In baseball, being an underdog doesn’t necessarily count you out. The fact that the Cubs were the best regular season team is only an advantage for them because they get home field advantage until the World Series. But research suggest that the team to finish with the best regular season record only has a 19 percent success rate of reaching the World Series. With the 2013 Boston Red Sox, St. Louis Cardinals being the latest outlier in which both No. 1 teams advanced to the World Series.
The Cubs come in as favorites because they’re MLB’s sexiest team with young star-power talent and MLB’s most legendary curse. Their NLCS roster is very young, the team only has five (positional) players over 30 years old. Although the Cubs got through the NLDS in four games, their star powered offense really struggled hitting a mere .200 with an OBS of less than .300. Their pitchers accounting for 6 of the 17 RBIs and the series could have gone to game five should the Giants bullpen had been able to maintain a lead. This is the team’s second consecutive playoff appearance so where they have an excess of talent, lack experience. The Dodgers are fortunate to have a good mixture of both young talent and veteran clubhouse presence.
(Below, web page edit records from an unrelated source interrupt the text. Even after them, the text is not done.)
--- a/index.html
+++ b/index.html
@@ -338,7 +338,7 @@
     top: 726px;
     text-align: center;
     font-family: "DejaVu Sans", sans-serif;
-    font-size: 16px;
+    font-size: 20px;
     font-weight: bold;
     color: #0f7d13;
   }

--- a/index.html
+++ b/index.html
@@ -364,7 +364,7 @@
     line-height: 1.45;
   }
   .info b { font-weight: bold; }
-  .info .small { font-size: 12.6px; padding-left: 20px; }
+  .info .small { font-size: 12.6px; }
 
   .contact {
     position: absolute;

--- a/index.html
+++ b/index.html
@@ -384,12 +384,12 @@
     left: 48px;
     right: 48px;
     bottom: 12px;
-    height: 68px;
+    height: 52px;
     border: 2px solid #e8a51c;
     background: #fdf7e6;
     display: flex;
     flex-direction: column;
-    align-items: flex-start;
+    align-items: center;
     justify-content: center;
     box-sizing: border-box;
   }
The two teams are hungry to advance to the World Series so motivation is there for both teams. During the regular season the Cubs won four of seven games, but also managed to avoid facing Maeda, Kershaw and Hill, three of our four prospective starters. Both teams have top bullpens and have a surging offense since the All-Star break so it’s tough to see why everyone has the Cubs as such large of a favorite. The truth is, this is baseball and October baseball is unpredictable.
Andrew Friedman has familiarity with the Cubs manager, Joe Maddon. Maddon was the manager when Friedman was working in the front-office in Tampa Bay. So there’s an edge to be had with the Dodgers front office in terms of game management. Friedman now has Dave Roberts, who in his first-year as a manager looks to follow Tommy Lasorda’s footsteps when he led the underdog Dodgers to the World Series in 1988. Both managers love to utilize all players on the roster so we may be in store for a long series with several double switches and pitching changes.
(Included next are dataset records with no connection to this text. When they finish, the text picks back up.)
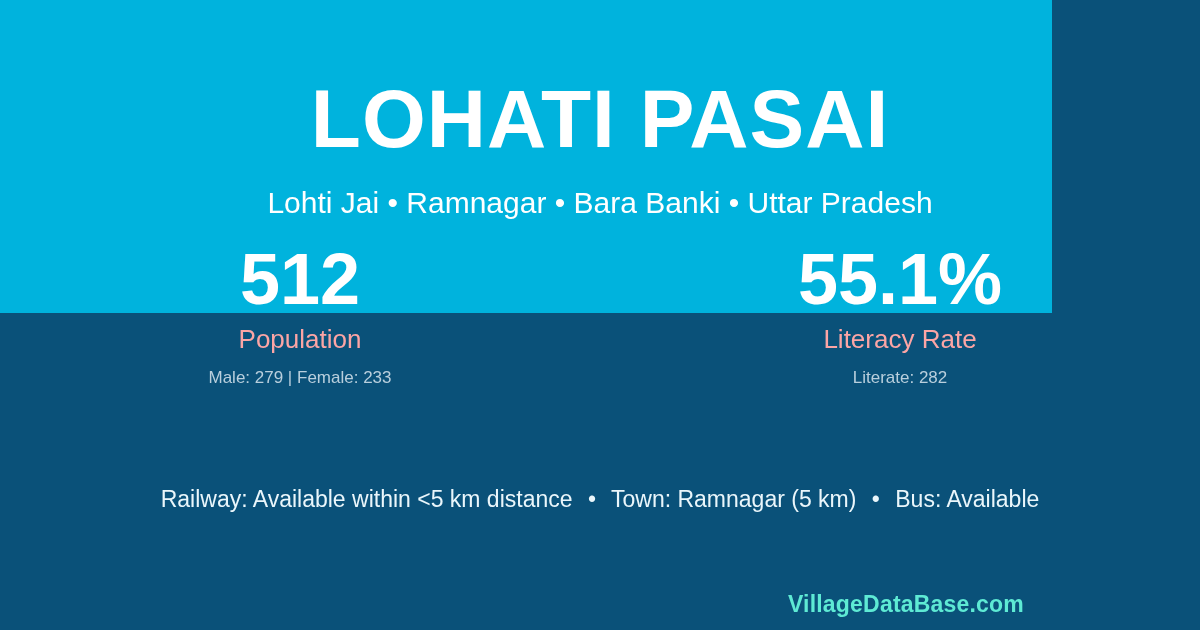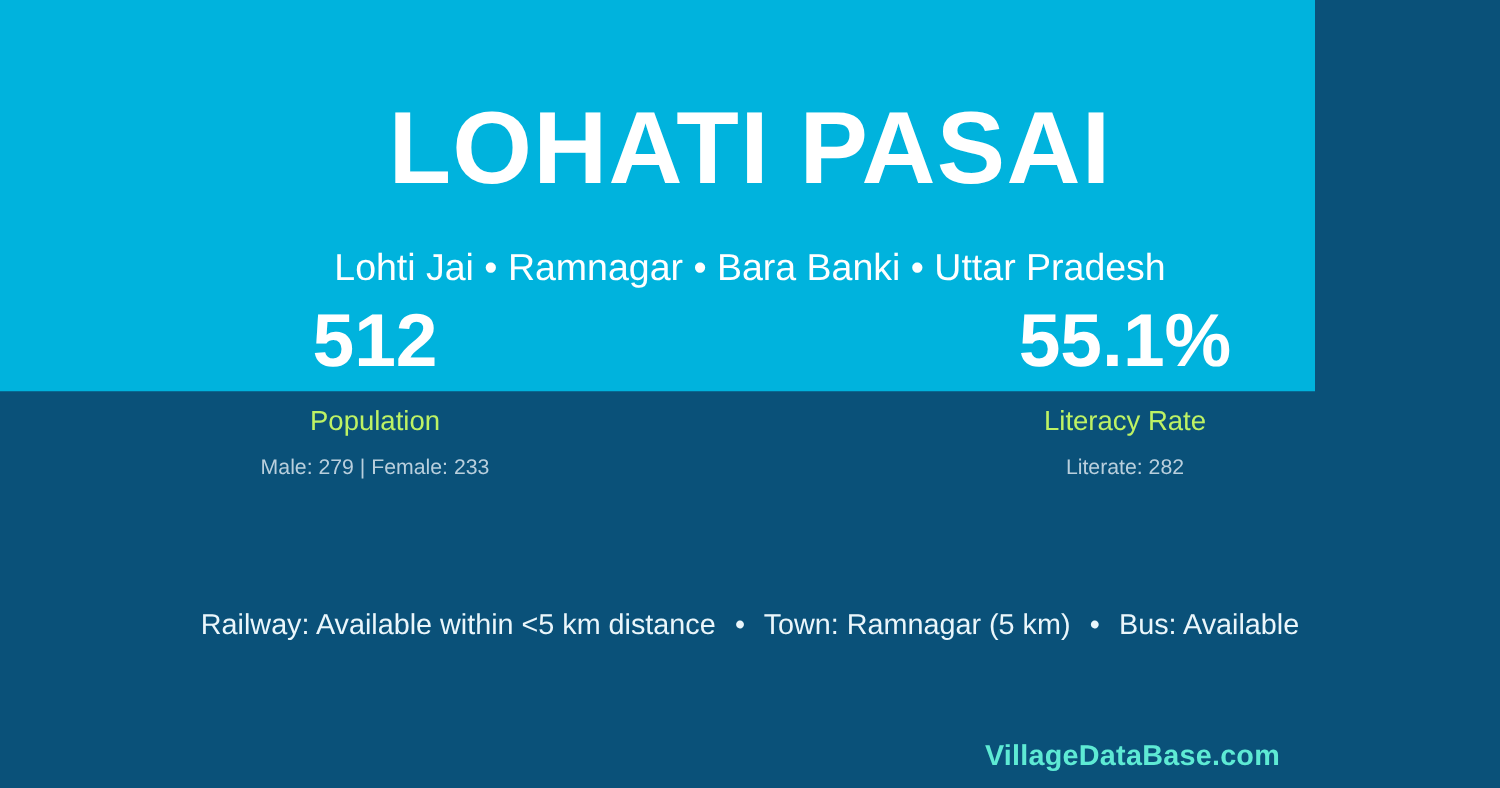--- a/index.html
+++ b/index.html
@@ -53,7 +53,7 @@
   }
 
   .village-subtitle {
-    margin: 16px;
+    margin: 4px;
     padding-top: 24px;
     font-size: 30px;
     font-weight: normal;

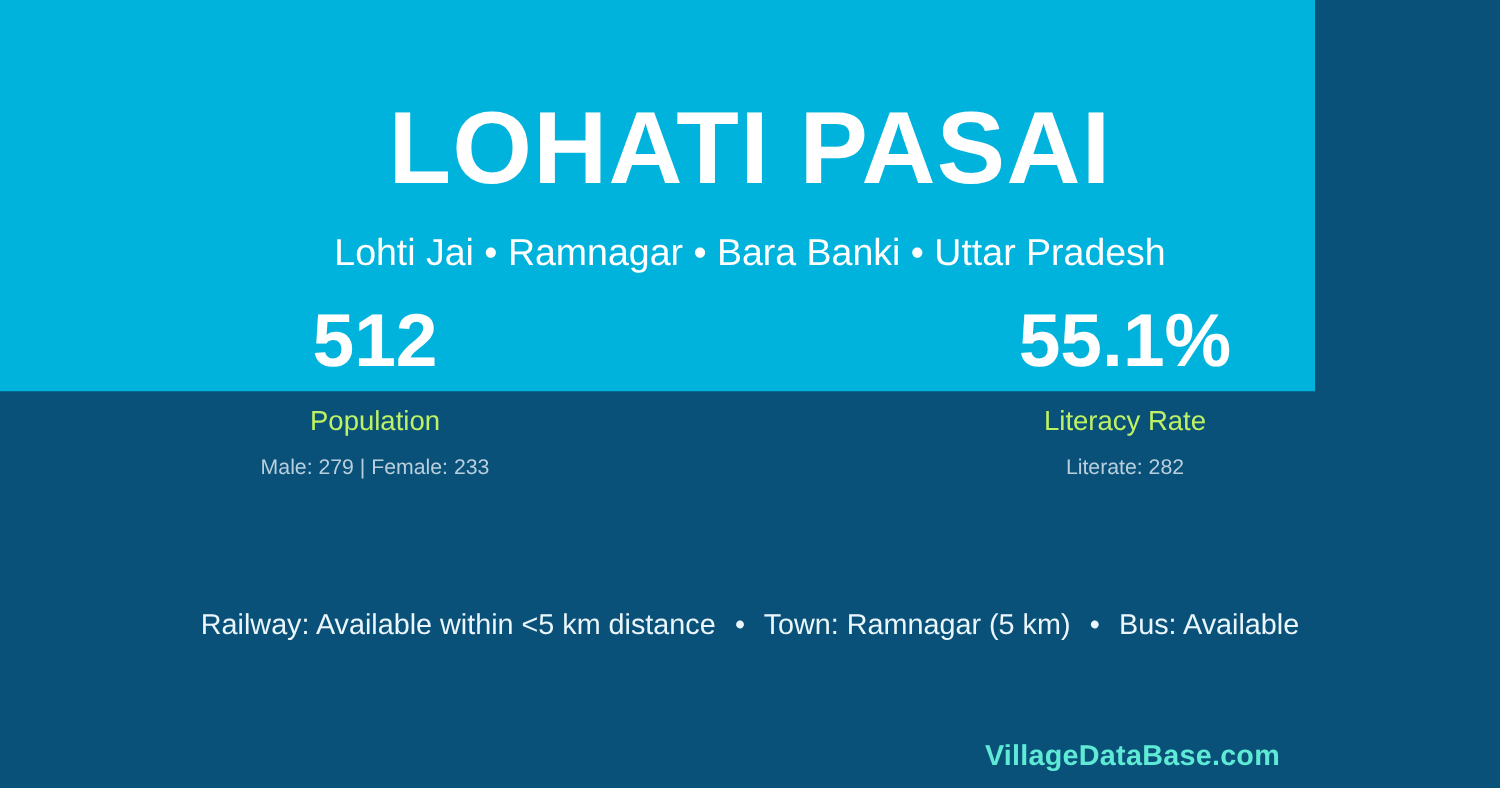--- a/index.html
+++ b/index.html
@@ -78,7 +78,7 @@
   }
 
   .stat-value {
-    font-size: 60px;
+    font-size: 72px;
     font-weight: bold;
     line-height: 1;
     color: #ffffff;

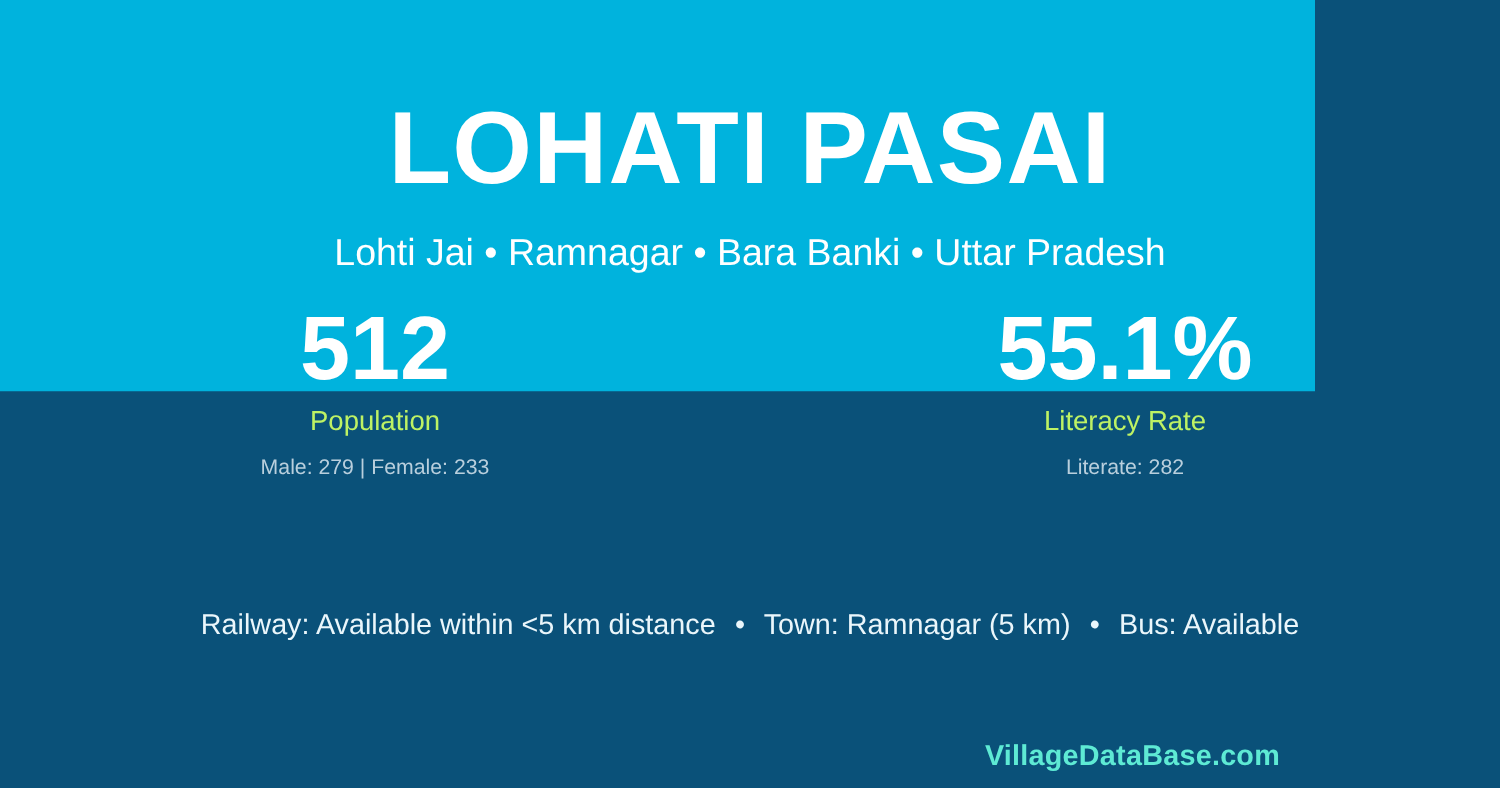--- a/index.html
+++ b/index.html
@@ -86,10 +86,10 @@
   }
 
   .stat-label {
-    font-size: 22px;
+    font-size: 26px;
     font-weight: normal;
     line-height: 1;
-    color: #bef264;
+    color: #fca5a5;
     padding-top: 13px;
   }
Let’s not forget that history is on the Dodgers side. The Cubs 108-year World Series drought is something the Cubs haven’t been able to shake for, well 108 years. So while many “experts” may proclaim this series to be one sided, the Dodgers actually prove to be more of a competitor than given credit.
Dave Roberts has said it multiple times this season, this team has the grit to make a deep postseason run. Roberts has proven in the NLDS, he’ll make the necessary controversial moves it takes to win. Friedman has produced a team that has a good balance of young talent and veteran leadership to overcome the crowd on the road and situations when trailing. The Dodgers clubhouse is poised to make an upset because the city need for success out weights the media expectation.
This team has seen it all from a 20-year old making his playoff debut to a 67-year legendary broadcasting career come to an end. Through all that’s happened this season, the Dodgers will show enough resiliency to prove doubters wrong if not for all that has happened this season, but to not be an asterisk in a season that could end a 108-year curse.